With funding from Healthy Food America, researchers for Harvard’s CHOICES project localized their national, peer reviewed model to examine the potential health impact of Boulder’s proposed sugary drink tax. The CHOICES researchers project that the tax of 2 cents per ounce would persuade many regular consumers of sugary drinks to shift to water or other, less harmful drinks.

As a result of that shift, the incidence of diabetes would drop by an estimated 10 percent when the tax reaches full effect after a few years. The model also estimates 940 fewer people would be burdened with obesity at the end of 2025 than without the tax.

Reducing the chronic diseases associated with excess sugar and weight gain would cut healthcare costs by $6.4 million over 10 years in comparison to taking no action. The net savings in obesity-related healthcare would be more than 40 times the cost to administer the tax, according to the model.

Boulder’s citizen-led initiative would raise as much as $3.8 million a year for programs designed to increase access to healthy foods, and other health programs for those most impacted by the diseases associated with sugary drinks.
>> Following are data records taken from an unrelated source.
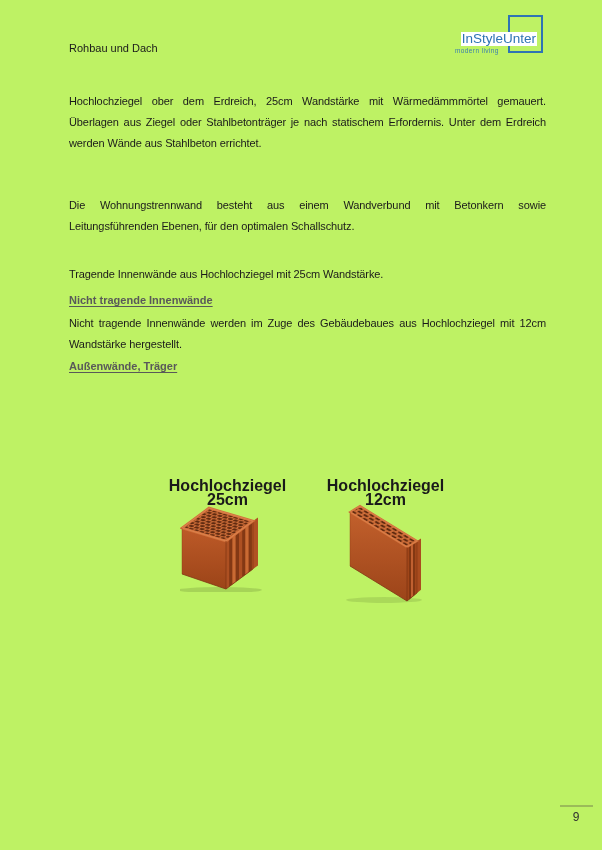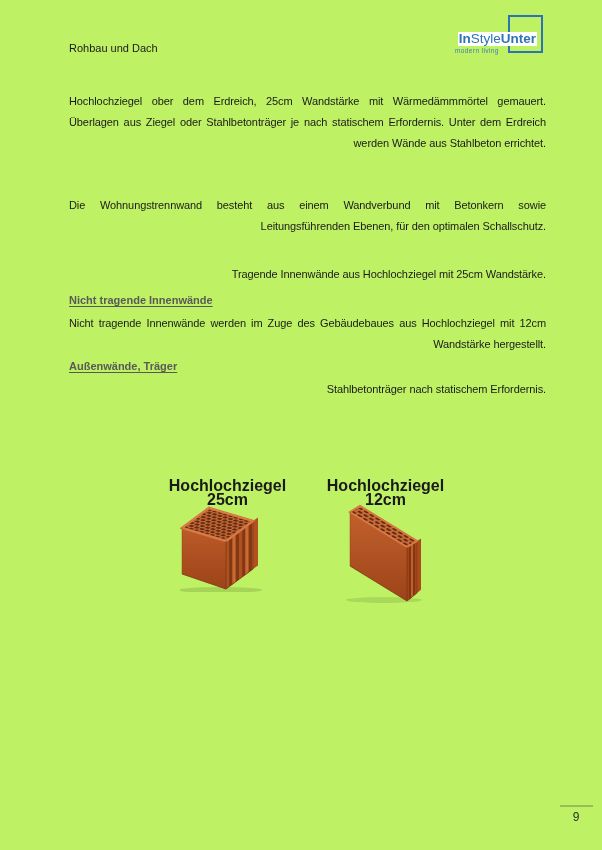"In" .logo-text .b { font-weight: bold -> normal }
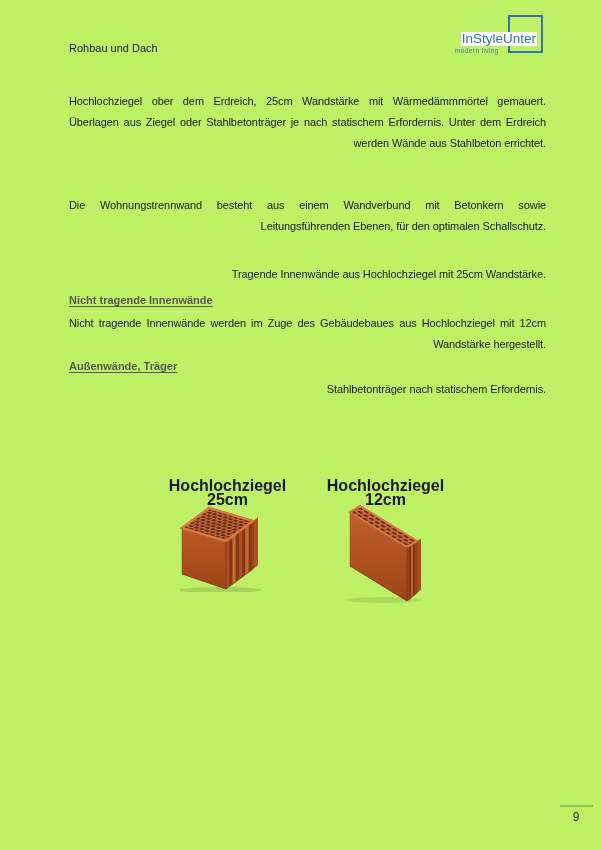"werden Wände aus Stahlbeton errichtet." .line.end { text-align: right -> left }
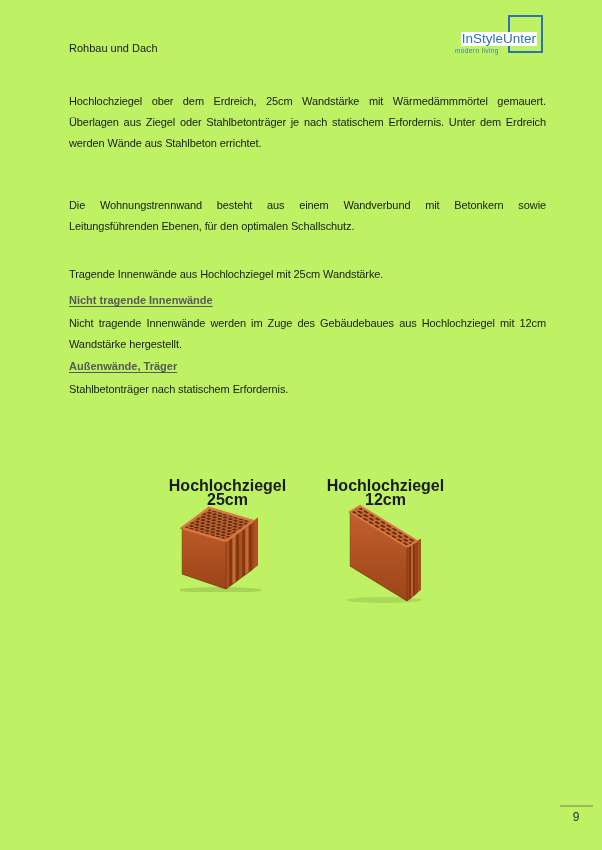"Stahlbetonträger nach statischem" div.para { html: <div> <span>Stahlbetonträger nach statischem Erfordernis.</span> </div> -> none }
Communities across the country and world are adopting taxes on sugary drinks – as they have on tobacco – to raise revenue for social and health programs while at the same time discouraging overuse of products linked to obesity, diabetes and heart, liver and dental disease. The World Health Organization on Oct. 11 called for governments to tax sugary drinks as part of the global strategy to combat chronic disease and obesity.

“Our analysis looks beyond revenue and finds that this excise tax on sugary drinks can generate significant prevention of new cases of obesity, diabetes, improved quality adjusted life years and healthcare cost savings,” said lead investigator of the CHOICES Project, Dr. Steven Gortmaker, who also serves as the director of the Harvard Prevention Research Center and a professor of the practice of health sociology at the Chan School of Public Health. “It is our intent that these findings serve as a source of research-based information surrounding potential health impacts of sugar-sweetened beverage taxes.”

“In addition to the clear benefit of providing revenue to improve lives, this research shows that Boulder’s measure would also save lives and healthcare dollars,” said Dr. Jim Krieger, MD, MPH, executive director of Healthy Food America, a leading health policy think tank. “The greatest beneficiaries are likely to be low-income and communities of color who are disproportionately targeted both by the marketing of sugary drinks and the diseases associated with regular consumption of them,” he added.